Start of EXERCISE INPUTS
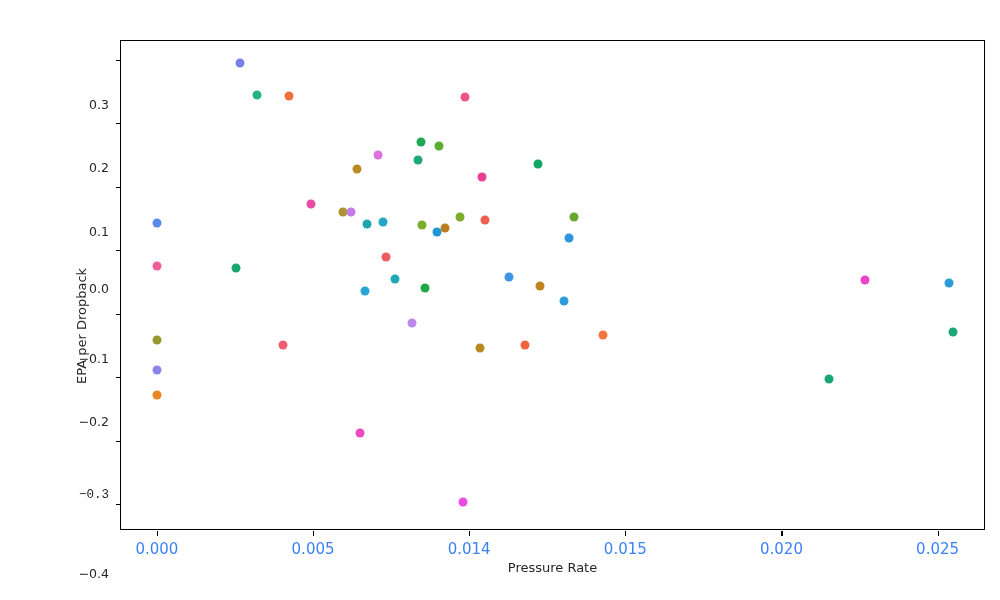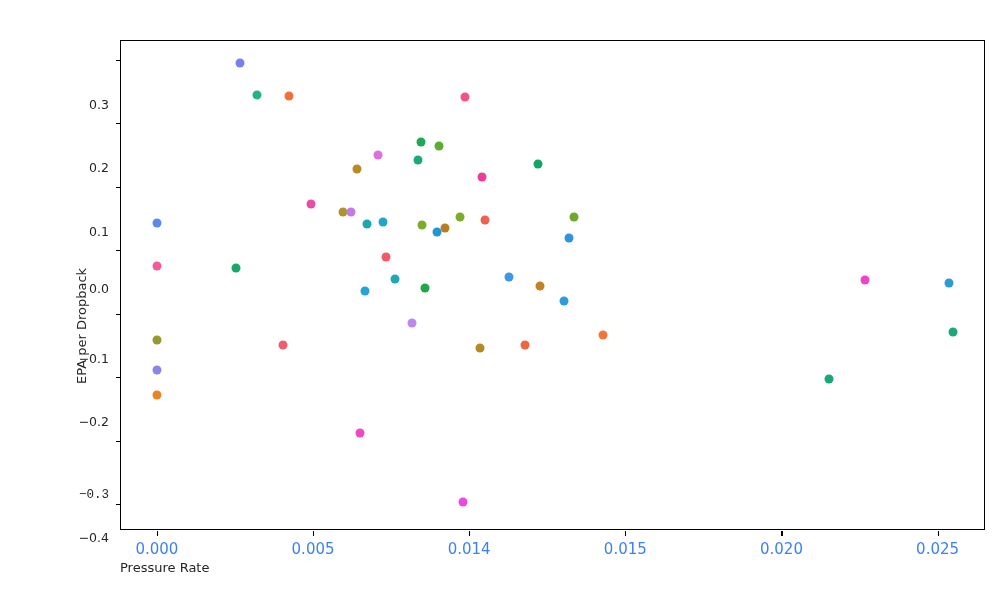--- a/index.html
+++ b/index.html
@@ -176,7 +176,7 @@
       </div>
     <div id="yticks-layer">
         <div class="tick-y" style="top: 463.025px;"></div>
-        <div class="ticklabel-y" style="top: 452px;">−0.4</div>
+        <div class="ticklabel-y" style="top: 488px;">−0.4</div>
         <div class="tick-y" style="top: 399.553px;"></div>
         <div class="ticklabel-y" style="top: 410px; font-family: Liberation Mono, monospace;">−0.3</div>
         <div class="tick-y" style="top: 336.082px;"></div>

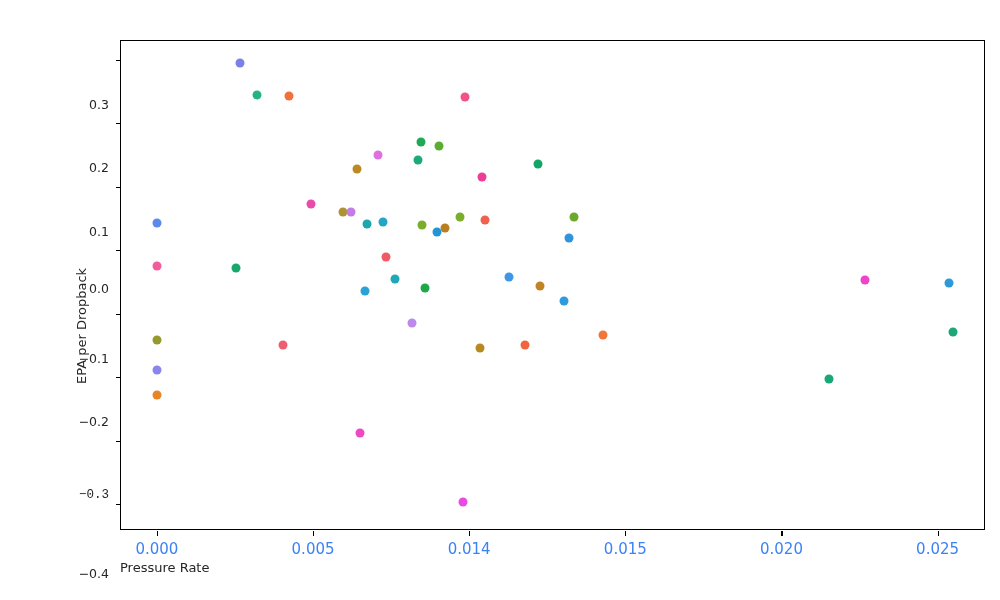--- a/index.html
+++ b/index.html
@@ -87,7 +87,7 @@
     left: 120px;
     top: 560px;
     width: 865px;
-    text-align: left;
+    text-align: center;
     font-size: 13px;
     color: #262626;
     font-family: "DejaVu Sans", sans-serif;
End of EXERCISE INPUTS
### PROBLEM:
Exactly as written, repeat the lines from the beginning of the entries up to and including the line with "-87,7 +87,7 @@", but not the pictures.

### TASK SOLUTION:
--- a/index.html
+++ b/index.html
@@ -176,7 +176,7 @@
       </div>
     <div id="yticks-layer">
         <div class="tick-y" style="top: 463.025px;"></div>
-        <div class="ticklabel-y" style="top: 452px;">−0.4</div>
+        <div class="ticklabel-y" style="top: 488px;">−0.4</div>
         <div class="tick-y" style="top: 399.553px;"></div>
         <div class="ticklabel-y" style="top: 410px; font-family: Liberation Mono, monospace;">−0.3</div>
         <div class="tick-y" style="top: 336.082px;"></div>

--- a/index.html
+++ b/index.html
@@ -87,7 +87,7 @@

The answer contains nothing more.